Ever seen “Yes Man”? For those who haven’t, it’s a comedy film from 2008 starring Jim Carrey in the shoes of a man who leaves his negative ways to say “yes” to literally everything. Well, this week I went “Yes Man” on everyone and vowed to go five days saying “yes” to everything legal and non-harmful that might come my way.
Day 1
I started this project Friday night, right after I’d admittedly refused to attend a football game with a friend. It’s alright, I said to myself, it was before I actually started. I went to the dinner no one ever attends before my usual Friday night club meeting. A good friend of mine invited me to a get-together that same night and, although I was tired, I went. It was a fun time with friends, nothing unusual or extraordinary for the first day.
Day 2
I said “yes” to the “snooze” button about five times and slept until eleven. I ate a nice breakfast and got a text from a friend asking if I wanted to go to Confession that afternoon. “Yes, I do indeed want to go to Confession.” After a fruitful time at Reconciliation I was feeling great about saying “yes” to everything that came my way.

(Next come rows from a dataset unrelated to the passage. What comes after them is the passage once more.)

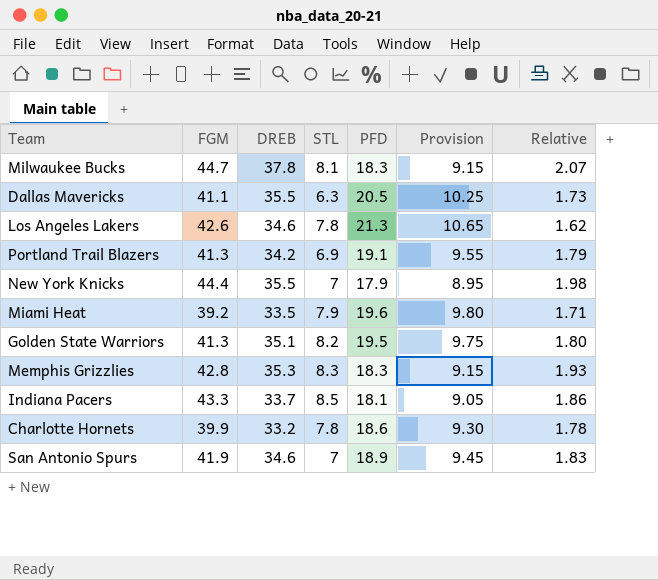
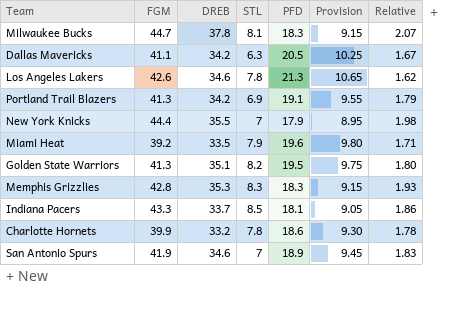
Dallas Mavericks | DREB: 35.5 -> 34.2
Dallas Mavericks | Relative: 1.73 -> 1.67

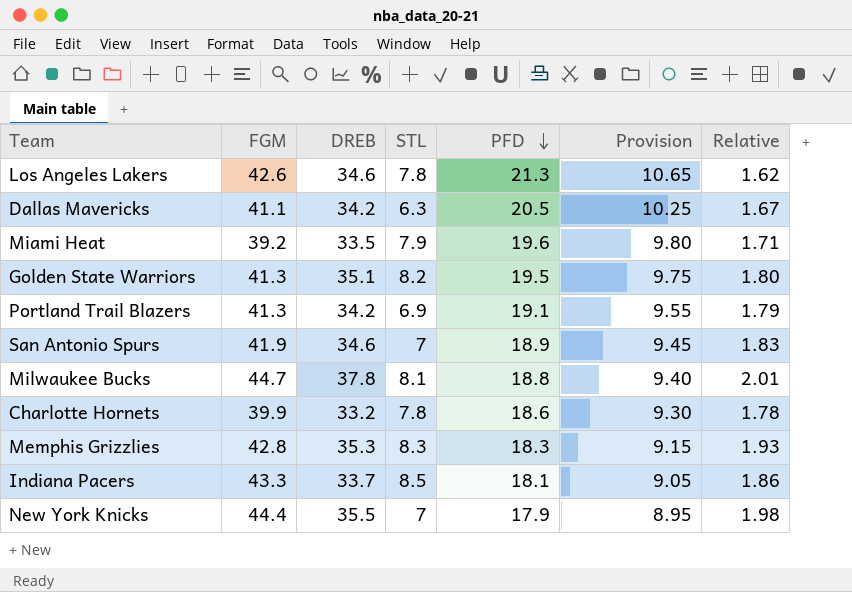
row order: none -> PFD descending
Milwaukee Bucks | PFD: 18.3 -> 18.8
Milwaukee Bucks | Provision: 9.15 -> 9.40
Milwaukee Bucks | Relative: 2.07 -> 2.01

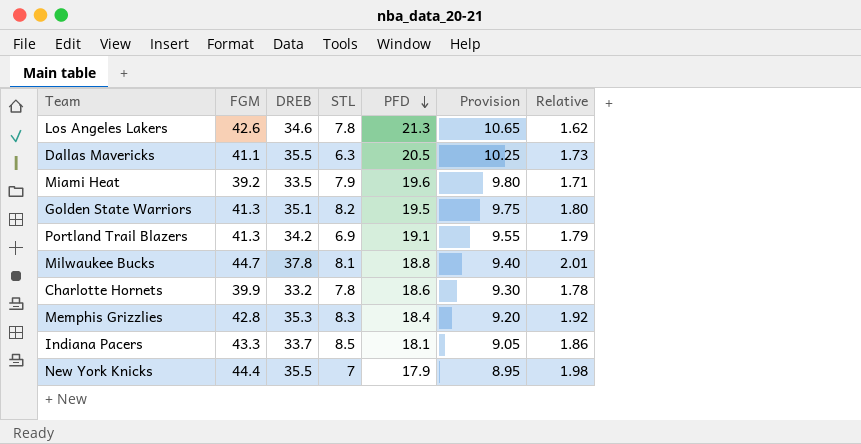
row San Antonio Spurs: 41.9 | 34.6 | 7 | 18.9 | 9.45 | 1.83 -> none
Dallas Mavericks | DREB: 34.2 -> 35.5
Dallas Mavericks | Relative: 1.67 -> 1.73
Memphis Grizzlies | PFD: 18.3 -> 18.4
Memphis Grizzlies | Provision: 9.15 -> 9.20
Memphis Grizzlies | Relative: 1.93 -> 1.92

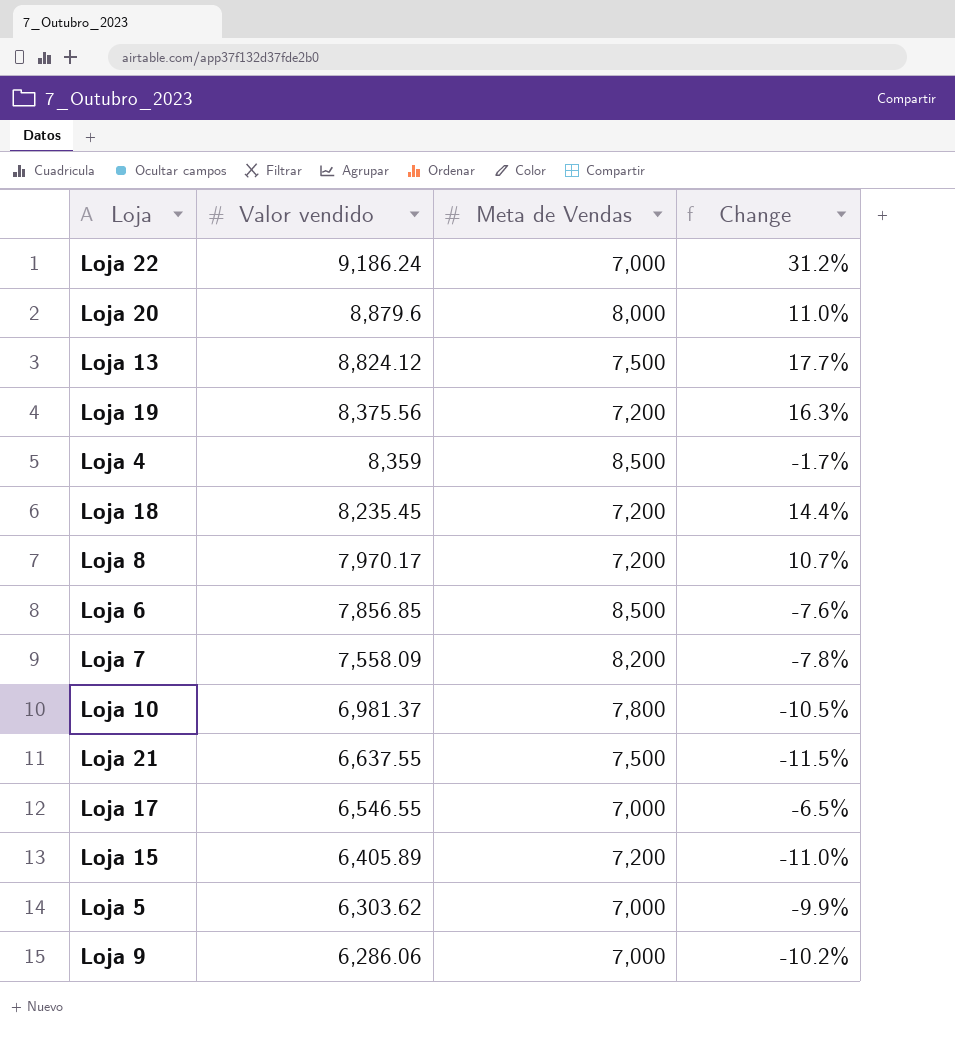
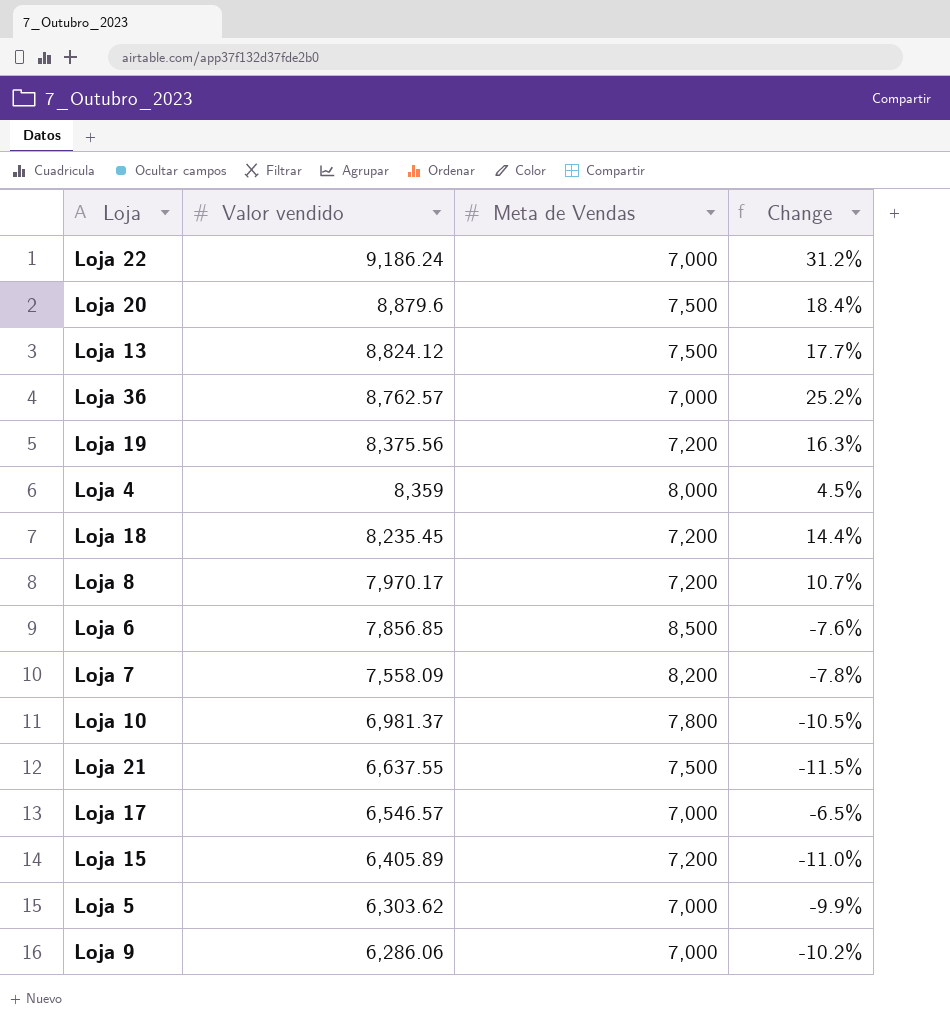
Loja 20 | Meta de Vendas: 8,000 -> 7,500
Loja 20 | Change: 11.0% -> 18.4%
row Loja 36: none -> 8,762.57 | 7,000 | 25.2%
Loja 4 | Meta de Vendas: 8,500 -> 8,000
Loja 4 | Change: -1.7% -> 4.5%
Loja 17 | Valor vendido: 6,546.55 -> 6,546.57

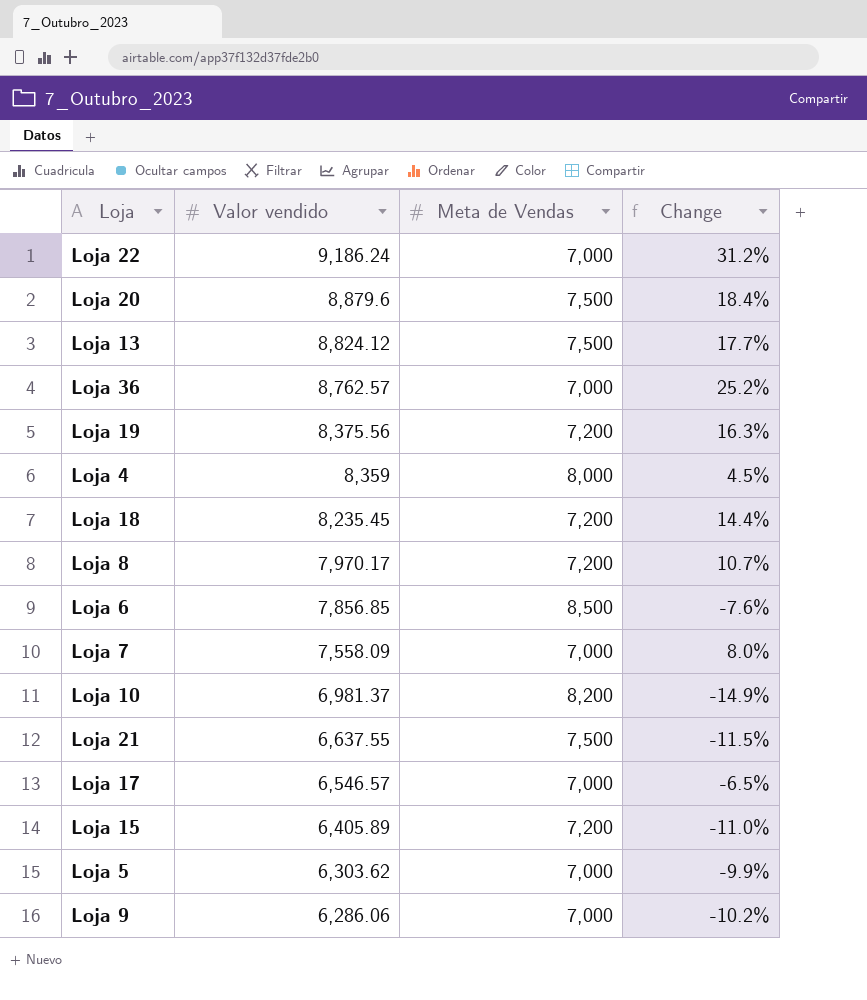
Loja 7 | Meta de Vendas: 8,200 -> 7,000
Loja 7 | Change: -7.8% -> 8.0%
Loja 10 | Meta de Vendas: 7,800 -> 8,200
Loja 10 | Change: -10.5% -> -14.9%

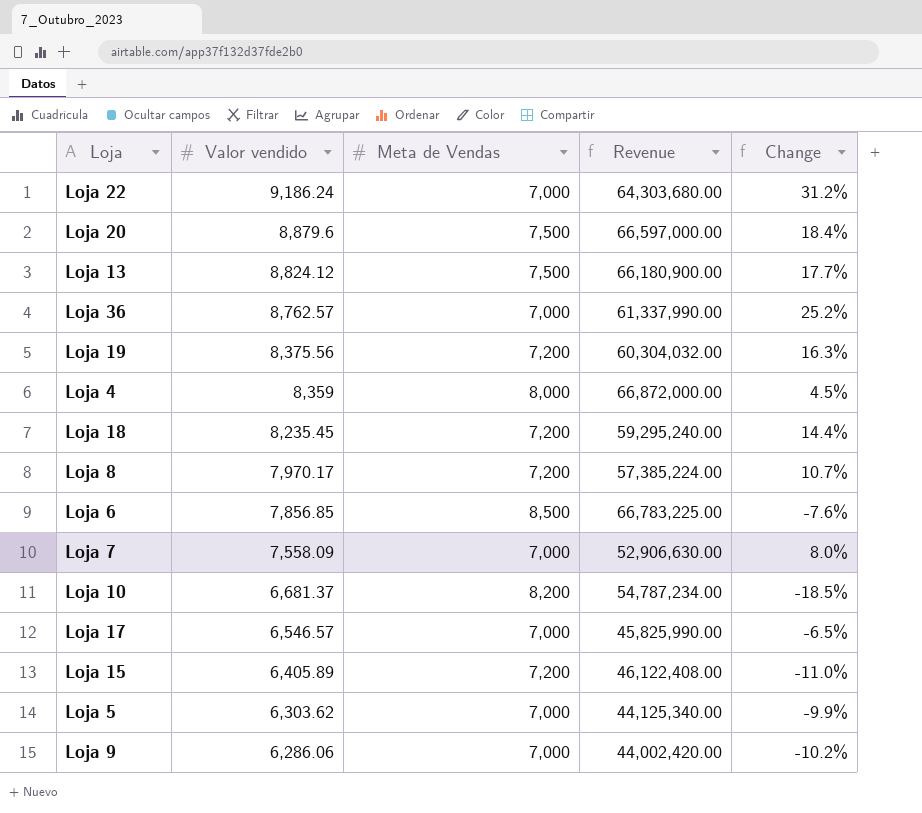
column Revenue | formula: none -> [Valor vendido] * [Meta de Vendas]
row Loja 21: 6,637.55 | 7,500 | -11.5% -> none
Loja 10 | Valor vendido: 6,981.37 -> 6,681.37
Loja 10 | Change: -14.9% -> -18.5%

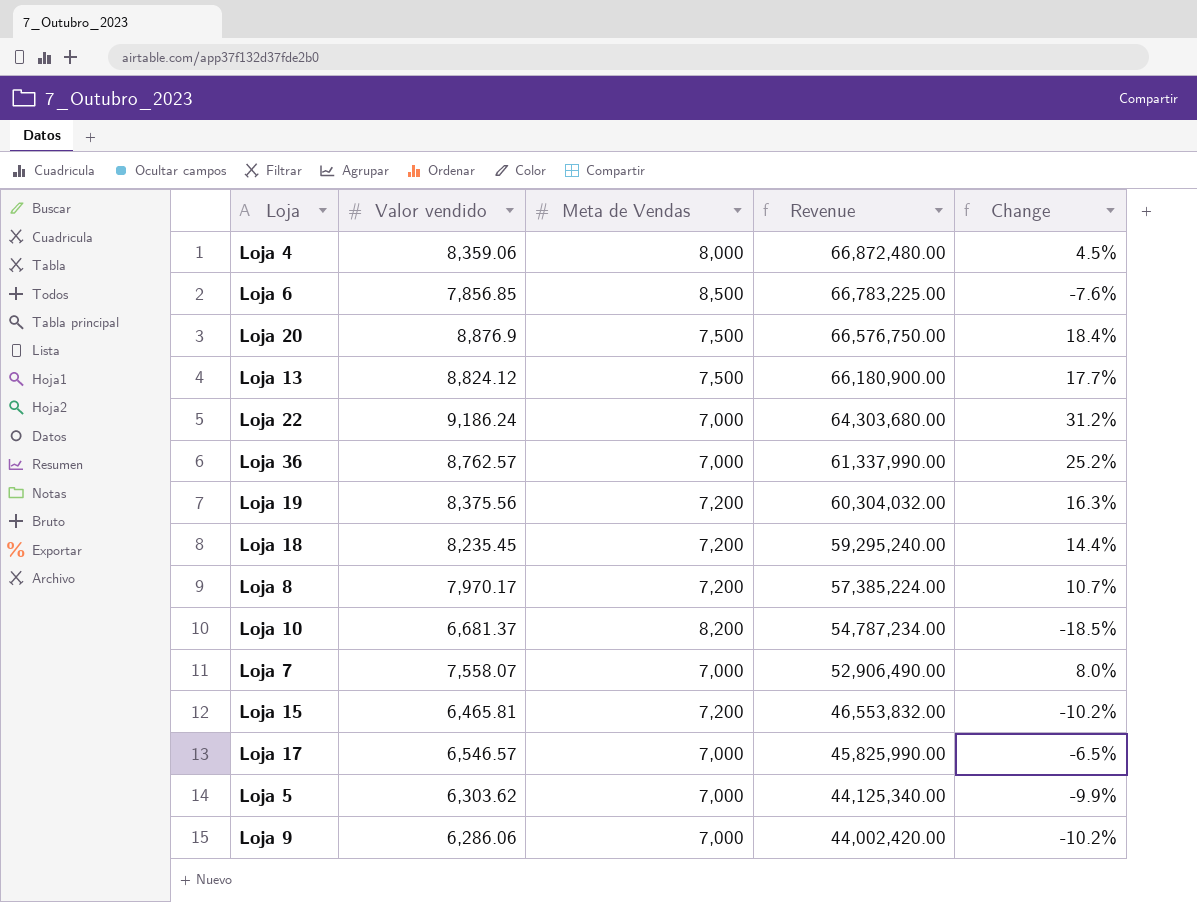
row order: Valor vendido descending -> Revenue descending
Loja 4 | Valor vendido: 8,359 -> 8,359.06
Loja 4 | Revenue: 66,872,000.00 -> 66,872,480.00
Loja 20 | Valor vendido: 8,879.6 -> 8,876.9
Loja 20 | Revenue: 66,597,000.00 -> 66,576,750.00
Loja 7 | Valor vendido: 7,558.09 -> 7,558.07
Loja 7 | Revenue: 52,906,630.00 -> 52,906,490.00
Loja 15 | Valor vendido: 6,405.89 -> 6,465.81
Loja 15 | Revenue: 46,122,408.00 -> 46,553,832.00
Loja 15 | Change: -11.0% -> -10.2%

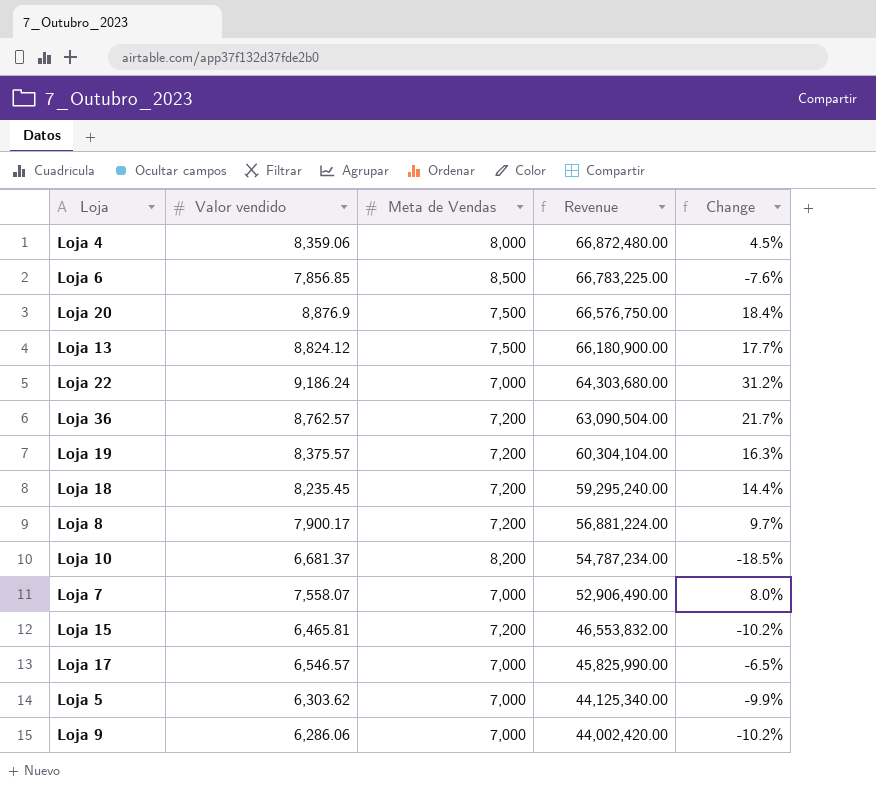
Loja 36 | Meta de Vendas: 7,000 -> 7,200
Loja 36 | Revenue: 61,337,990.00 -> 63,090,504.00
Loja 36 | Change: 25.2% -> 21.7%
Loja 19 | Valor vendido: 8,375.56 -> 8,375.57
Loja 19 | Revenue: 60,304,032.00 -> 60,304,104.00
Loja 8 | Valor vendido: 7,970.17 -> 7,900.17
Loja 8 | Revenue: 57,385,224.00 -> 56,881,224.00
Loja 8 | Change: 10.7% -> 9.7%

I agreed to cook a nice Italian meal for a couple of friends, I said “yes” to the delicious Parmesan dip they had prepared for me and I was loving life. “Do you want to hang out tonight?” I got another text from yet another friend, so I proceeded to leave dinner and head over to his apartment where he asked if I wanted to go to a concert with him, his roommate and his co-worker. At this point I thought, yikes, is it alright for me to skip out if I have to spend money? However, two hours and twenty dollars later I was standing at an unknown venue listening to an unknown band and – for the first time possibly ever – definitely underdressed for the occasion.
Day 3
Afraid I was going to be caught off-guard by unusual offers, I started initiating things I actually wanted to do. I invited some friends to cook brunch after Mass and I asked if they wanted to study afterwards. I got good at dodging questions like, “Anyone want to work out?” by pretending not to hear and, “Want to go out for food?” with, “Only if you’re offering.” I answered the phone when I would have normally let it ring, and I volunteered for something I’ve never done before. Overall, Sunday was a good day.
Day 4
On Monday I took an extra half-hour for work, and I went to my classes. I made dinner with a few old friends where I unfortunately happened to pull up an old profile picture of a guy I thought was cute. They told me to like it. I had to.
Day 5
I got cornered into promising I’d catch an Uber this upcoming weekend to attend a football viewing night I don’t have a ride to. I also found myself agreeing to extra topping on my Pieology pizza.
At the end of the five days, I must admit I was disappointed by the lack of excitement this experiment brought forth. In retrospect, in fact, nothing even comparable to “Yes Man” happened to me, and I could sum up these days just by saying I hung out with friends more than I normally do. Giving it a second thought, however, that’s not so surprising. This week, in fact, I never went out of my way to do something I wouldn’t normally want in my life and no one asked me to do anything crazy. What happened, then, is that I was simply open to things I know I need more of. This gave me the excuse to push myself to spend more time with the people I love, to say yes to the friend I know needs me and to try those things I’d always been too shy to.
I originally thought I’d get to the end of my five days in a state of exhaustion. I thought I’d be writing about how good it is to actually say no but the thing is, unusual opportunities are rare. It’s the mundane gems we need to keep an eye out for and maybe learn to say “yes” to a little more often.